Problem description: Only the number is wanted: how many lines in the data contain "figures"?

Raw data:
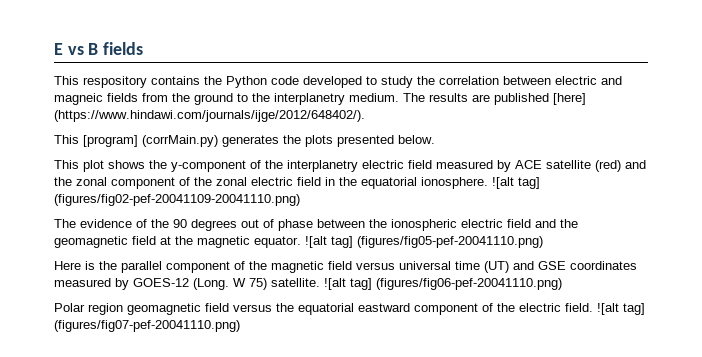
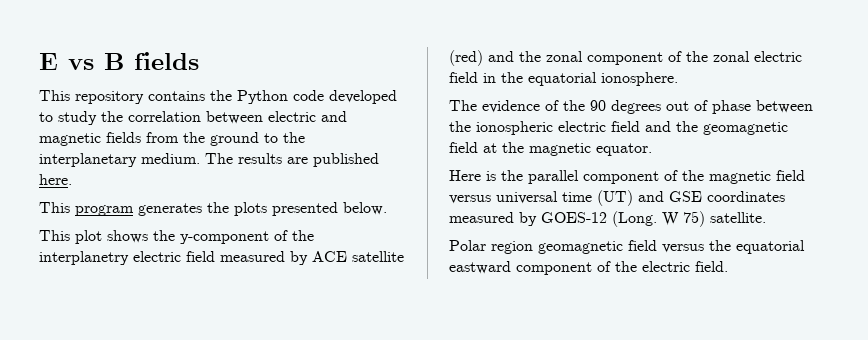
[83,76,147,88] respository -> [75,91,144,104] repository
[54,93,103,105] magneic -> [39,133,101,146] magnetic
[274,93,345,105] interplanetry -> [39,153,137,167] interplanetary
[553,93,586,105] [54,110,365,122] [54,135,218,147] [here] (https://www.hindawi.com/journals/ijge/2012/648402/). // This [program] (corrMain.py) -> [39,174,72,185] [39,202,134,216] here. // This program
[492,177,540,189] [54,194,300,206] ![alt tag] (figures/fig02-pef-20041109-20041110.png) -> (678, 79) none
[305,236,543,248] ![alt tag] (figures/fig05-pef-20041110.png) -> (652, 149) none
[324,278,562,290] ![alt tag] (figures/fig06-pef-20041110.png) -> (766, 217) none
[597,303,645,315] [54,320,240,332] ![alt tag] (figures/fig07-pef-20041110.png) -> (728, 266) none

Response: 4